Attribution of the 2008, 2018, and 2019 events

The Supplementary Information and Supplementary Fig. 1 describe the diagnostic of the analogues analysis for the 1966 event suggesting that the event is exceptional in both periods analysed. Supplementary Figs. 24 show the analogues analyses for the 2008, 2018, and 2019 events, respectively. The 2008 large scale circulation closely resembles that of the 1966 event but with a weaker depression. The 2018 event was associated to Vaia storm and was also characterised by an atmospheric river31. Such rivers are not very common in the Mediterranean basin and they could be important contributors to heavy precipitation. In this case, they have presumably influenced the deepening rate of Vaia (see also the huge signal in total precipitation reported in Supplementary Fig. 3). The 2019 event was due to a small-sized, secondary cyclone over the Adriatic sea 32. Although it is not unusual for local minima to form cyclonic circulations over the Adriatic Sea, often becoming part of a broader low-pressure system that extends east and west of the Italian peninsula, the small-scale cyclone played a significant role in the flooding of Venice. Exploring the potential enhancement of Acqua Alta events through atmospheric and oceanic variability, Supplementary Note 1.4 and Supplementary Fig. 8 shed light on this complex interaction.

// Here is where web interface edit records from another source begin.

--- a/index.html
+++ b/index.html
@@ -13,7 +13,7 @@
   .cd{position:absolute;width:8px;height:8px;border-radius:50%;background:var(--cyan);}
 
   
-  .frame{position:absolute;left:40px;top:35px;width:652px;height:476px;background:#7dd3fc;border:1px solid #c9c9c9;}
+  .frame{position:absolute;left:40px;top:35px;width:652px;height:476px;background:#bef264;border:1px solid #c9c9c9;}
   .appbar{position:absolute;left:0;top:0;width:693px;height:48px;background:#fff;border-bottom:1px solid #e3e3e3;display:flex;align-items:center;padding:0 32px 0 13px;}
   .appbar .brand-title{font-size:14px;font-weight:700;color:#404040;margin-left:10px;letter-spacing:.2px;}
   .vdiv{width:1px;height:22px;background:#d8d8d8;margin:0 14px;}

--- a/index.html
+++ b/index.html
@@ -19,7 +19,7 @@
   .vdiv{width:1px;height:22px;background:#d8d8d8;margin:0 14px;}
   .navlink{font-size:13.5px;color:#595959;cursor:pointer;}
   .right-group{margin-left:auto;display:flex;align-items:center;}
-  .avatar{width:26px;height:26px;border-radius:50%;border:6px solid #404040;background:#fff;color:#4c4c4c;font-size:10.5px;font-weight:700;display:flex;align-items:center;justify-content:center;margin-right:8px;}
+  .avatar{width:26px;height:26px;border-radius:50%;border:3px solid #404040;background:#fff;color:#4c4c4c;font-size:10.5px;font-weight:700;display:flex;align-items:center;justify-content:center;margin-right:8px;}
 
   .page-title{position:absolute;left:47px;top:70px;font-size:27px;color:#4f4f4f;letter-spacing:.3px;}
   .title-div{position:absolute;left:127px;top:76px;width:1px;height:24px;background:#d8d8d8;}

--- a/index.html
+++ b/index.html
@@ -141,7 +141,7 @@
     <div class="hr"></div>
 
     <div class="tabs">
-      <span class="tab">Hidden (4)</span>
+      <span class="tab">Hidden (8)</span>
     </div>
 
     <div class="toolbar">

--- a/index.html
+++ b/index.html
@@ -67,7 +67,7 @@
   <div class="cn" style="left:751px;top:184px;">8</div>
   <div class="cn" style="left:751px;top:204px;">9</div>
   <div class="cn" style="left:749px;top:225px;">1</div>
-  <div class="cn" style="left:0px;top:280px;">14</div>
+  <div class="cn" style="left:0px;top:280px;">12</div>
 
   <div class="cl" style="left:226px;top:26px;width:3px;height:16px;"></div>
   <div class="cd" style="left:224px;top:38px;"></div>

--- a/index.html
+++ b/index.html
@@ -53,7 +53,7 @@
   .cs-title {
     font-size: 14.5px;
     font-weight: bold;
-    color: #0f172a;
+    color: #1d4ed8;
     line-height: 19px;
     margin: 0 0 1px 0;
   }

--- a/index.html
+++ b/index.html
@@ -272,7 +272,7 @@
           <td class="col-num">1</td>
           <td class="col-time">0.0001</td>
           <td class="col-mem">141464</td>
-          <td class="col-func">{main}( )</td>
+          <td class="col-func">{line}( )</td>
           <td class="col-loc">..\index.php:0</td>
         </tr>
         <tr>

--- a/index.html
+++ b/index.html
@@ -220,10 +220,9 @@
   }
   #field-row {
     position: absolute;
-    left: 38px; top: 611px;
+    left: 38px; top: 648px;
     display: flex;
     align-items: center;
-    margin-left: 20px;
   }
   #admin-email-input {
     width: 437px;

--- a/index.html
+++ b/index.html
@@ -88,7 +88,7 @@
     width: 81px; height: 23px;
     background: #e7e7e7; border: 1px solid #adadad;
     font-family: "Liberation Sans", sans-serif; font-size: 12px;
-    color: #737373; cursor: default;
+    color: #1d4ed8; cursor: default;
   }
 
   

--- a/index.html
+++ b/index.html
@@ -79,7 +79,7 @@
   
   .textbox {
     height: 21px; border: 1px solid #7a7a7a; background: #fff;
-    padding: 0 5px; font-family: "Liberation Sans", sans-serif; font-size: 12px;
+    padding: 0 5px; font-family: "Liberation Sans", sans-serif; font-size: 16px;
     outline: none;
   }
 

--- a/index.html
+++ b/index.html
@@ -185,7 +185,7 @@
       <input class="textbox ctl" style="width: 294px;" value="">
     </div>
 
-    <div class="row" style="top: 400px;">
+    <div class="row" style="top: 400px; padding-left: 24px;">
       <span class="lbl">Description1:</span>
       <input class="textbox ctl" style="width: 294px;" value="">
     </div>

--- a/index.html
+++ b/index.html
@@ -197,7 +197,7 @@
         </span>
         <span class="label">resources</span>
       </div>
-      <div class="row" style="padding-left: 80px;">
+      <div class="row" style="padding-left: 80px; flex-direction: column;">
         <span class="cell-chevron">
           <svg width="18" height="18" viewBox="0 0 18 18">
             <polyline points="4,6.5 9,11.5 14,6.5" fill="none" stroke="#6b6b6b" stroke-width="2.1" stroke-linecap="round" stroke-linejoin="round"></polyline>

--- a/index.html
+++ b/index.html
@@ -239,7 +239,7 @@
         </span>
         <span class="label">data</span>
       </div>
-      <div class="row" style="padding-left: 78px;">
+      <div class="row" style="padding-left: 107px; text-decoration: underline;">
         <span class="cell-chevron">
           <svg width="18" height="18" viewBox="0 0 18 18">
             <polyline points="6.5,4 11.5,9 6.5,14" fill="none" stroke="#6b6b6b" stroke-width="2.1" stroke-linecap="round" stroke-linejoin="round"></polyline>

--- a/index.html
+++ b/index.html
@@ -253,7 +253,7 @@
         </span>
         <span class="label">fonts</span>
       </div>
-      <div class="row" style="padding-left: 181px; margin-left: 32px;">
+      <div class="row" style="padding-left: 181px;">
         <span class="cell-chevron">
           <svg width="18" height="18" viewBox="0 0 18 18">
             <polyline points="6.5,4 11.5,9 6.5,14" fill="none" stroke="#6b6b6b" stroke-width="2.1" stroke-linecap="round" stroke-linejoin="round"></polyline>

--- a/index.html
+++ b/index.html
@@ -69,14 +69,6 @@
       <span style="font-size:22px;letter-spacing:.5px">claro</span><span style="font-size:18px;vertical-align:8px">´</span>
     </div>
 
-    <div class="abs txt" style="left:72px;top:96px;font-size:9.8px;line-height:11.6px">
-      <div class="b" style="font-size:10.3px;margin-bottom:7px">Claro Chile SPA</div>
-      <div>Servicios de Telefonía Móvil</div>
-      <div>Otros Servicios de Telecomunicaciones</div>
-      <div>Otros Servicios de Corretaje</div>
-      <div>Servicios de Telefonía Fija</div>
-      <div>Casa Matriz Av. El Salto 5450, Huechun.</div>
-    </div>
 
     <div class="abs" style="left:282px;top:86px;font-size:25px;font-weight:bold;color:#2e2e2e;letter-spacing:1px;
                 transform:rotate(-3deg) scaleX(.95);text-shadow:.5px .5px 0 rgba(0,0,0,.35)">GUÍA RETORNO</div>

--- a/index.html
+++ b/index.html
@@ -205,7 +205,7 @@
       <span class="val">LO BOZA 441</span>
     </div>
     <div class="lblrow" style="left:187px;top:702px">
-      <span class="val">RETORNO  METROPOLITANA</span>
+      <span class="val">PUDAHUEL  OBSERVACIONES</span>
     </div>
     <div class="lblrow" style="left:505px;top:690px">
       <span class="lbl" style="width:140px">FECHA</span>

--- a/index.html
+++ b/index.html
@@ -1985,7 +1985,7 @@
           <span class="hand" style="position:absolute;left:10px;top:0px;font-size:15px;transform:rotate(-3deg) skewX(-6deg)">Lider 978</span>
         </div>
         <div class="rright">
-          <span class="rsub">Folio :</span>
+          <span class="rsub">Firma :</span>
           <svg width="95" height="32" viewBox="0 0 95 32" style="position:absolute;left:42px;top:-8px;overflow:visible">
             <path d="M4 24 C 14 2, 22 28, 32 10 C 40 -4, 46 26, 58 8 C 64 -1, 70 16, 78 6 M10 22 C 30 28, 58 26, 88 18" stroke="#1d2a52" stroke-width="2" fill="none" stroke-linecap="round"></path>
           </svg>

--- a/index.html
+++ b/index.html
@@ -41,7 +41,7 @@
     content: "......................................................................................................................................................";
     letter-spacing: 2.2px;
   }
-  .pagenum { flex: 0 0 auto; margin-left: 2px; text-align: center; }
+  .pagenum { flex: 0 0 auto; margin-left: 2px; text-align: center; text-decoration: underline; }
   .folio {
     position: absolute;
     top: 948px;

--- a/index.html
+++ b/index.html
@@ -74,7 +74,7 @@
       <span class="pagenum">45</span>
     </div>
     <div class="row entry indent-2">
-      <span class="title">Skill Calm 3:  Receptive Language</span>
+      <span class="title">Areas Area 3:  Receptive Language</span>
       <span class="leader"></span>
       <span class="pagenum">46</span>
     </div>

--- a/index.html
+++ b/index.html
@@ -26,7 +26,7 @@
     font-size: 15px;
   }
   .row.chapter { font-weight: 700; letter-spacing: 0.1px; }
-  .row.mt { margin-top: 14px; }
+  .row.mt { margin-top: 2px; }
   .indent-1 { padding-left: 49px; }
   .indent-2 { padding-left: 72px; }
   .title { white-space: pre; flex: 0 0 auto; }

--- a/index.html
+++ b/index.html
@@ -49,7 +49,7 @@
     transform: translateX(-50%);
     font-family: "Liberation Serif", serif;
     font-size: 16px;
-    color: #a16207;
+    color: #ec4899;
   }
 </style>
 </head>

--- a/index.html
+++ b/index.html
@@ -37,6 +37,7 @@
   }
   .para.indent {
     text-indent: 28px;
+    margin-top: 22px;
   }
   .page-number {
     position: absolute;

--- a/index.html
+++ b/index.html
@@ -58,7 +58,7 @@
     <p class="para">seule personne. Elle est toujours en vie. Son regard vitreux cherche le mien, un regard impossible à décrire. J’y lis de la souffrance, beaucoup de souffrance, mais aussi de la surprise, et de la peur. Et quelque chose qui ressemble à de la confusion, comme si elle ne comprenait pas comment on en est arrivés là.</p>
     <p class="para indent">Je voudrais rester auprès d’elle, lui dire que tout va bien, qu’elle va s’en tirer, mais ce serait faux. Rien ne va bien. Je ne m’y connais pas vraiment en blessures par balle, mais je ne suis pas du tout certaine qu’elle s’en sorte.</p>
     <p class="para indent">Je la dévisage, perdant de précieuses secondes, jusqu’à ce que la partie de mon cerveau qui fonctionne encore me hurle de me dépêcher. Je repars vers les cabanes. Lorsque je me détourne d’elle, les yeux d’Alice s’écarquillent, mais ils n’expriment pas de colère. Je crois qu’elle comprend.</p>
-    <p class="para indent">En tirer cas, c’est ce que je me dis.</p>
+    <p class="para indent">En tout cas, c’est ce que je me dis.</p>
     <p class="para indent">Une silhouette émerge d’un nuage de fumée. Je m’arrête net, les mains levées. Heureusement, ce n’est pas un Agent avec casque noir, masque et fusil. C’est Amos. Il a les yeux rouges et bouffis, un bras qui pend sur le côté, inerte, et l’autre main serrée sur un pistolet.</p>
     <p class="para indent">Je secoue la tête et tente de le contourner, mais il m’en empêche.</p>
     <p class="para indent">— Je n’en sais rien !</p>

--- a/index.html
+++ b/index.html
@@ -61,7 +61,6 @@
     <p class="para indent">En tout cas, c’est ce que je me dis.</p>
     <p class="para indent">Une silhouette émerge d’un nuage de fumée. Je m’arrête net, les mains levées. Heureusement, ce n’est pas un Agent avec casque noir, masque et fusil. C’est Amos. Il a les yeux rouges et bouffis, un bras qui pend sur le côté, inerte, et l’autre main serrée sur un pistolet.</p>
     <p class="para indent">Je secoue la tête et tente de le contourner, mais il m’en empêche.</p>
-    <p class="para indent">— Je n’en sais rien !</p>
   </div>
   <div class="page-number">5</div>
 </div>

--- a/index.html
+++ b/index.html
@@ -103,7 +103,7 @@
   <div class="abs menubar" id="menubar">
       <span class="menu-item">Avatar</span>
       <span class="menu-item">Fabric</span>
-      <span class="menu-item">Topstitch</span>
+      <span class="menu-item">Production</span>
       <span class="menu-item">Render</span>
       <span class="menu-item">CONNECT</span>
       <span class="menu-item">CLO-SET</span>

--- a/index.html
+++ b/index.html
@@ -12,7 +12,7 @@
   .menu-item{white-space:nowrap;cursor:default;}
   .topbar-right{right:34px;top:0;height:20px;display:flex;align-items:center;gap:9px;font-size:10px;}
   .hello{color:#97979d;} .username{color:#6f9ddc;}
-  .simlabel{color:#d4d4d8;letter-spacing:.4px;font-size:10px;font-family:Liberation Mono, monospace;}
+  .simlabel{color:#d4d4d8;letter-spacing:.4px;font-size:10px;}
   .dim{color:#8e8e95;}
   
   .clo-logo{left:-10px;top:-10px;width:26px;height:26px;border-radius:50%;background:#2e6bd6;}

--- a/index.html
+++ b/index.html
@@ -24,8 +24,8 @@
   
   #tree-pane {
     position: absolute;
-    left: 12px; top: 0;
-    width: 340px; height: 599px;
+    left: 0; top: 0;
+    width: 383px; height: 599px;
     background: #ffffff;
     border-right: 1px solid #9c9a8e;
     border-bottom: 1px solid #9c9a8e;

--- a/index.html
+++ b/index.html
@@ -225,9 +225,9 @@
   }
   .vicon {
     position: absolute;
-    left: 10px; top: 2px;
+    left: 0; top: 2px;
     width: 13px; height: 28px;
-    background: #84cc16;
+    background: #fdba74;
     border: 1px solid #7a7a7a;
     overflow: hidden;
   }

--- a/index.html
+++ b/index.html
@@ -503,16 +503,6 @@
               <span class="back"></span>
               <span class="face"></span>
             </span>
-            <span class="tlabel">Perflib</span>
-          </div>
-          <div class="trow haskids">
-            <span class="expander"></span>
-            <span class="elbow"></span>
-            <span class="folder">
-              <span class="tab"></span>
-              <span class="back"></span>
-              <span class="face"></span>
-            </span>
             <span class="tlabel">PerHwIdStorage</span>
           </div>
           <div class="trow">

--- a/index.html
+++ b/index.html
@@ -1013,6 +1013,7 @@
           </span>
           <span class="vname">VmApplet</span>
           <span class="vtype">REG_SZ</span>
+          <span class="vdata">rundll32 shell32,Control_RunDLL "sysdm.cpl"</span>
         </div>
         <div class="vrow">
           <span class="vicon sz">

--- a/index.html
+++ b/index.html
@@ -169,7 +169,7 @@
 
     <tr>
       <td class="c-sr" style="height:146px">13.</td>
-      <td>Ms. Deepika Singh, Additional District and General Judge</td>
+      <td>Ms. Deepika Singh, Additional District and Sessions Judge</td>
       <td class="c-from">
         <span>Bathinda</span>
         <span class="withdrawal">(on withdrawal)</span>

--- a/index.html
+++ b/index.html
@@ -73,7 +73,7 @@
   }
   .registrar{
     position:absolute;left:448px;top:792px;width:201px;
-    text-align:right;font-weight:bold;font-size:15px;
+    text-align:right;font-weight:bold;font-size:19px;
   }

These materials investigate how four prominent sources of atmospheric and oceanic variability, namely the North Atlantic Oscillation (NAO), the El Nino Southern Oscillation (ENSO), the Pacific Decadal Oscilation (PDO) and the Atlantic Multidecadal Oscillation (AMO) might modify frequency or intensity of Acqua Alta events in Venice. Our analysis suggests that while human-driven climate change remains the dominant driver behind most observed changes, the interplay of atmospheric and oceanic variability could contribute to the intensification of these events. Specifically, these natural factors could potentially exacerbate the conditions leading to 2018 and 2019 Acqua Alta events.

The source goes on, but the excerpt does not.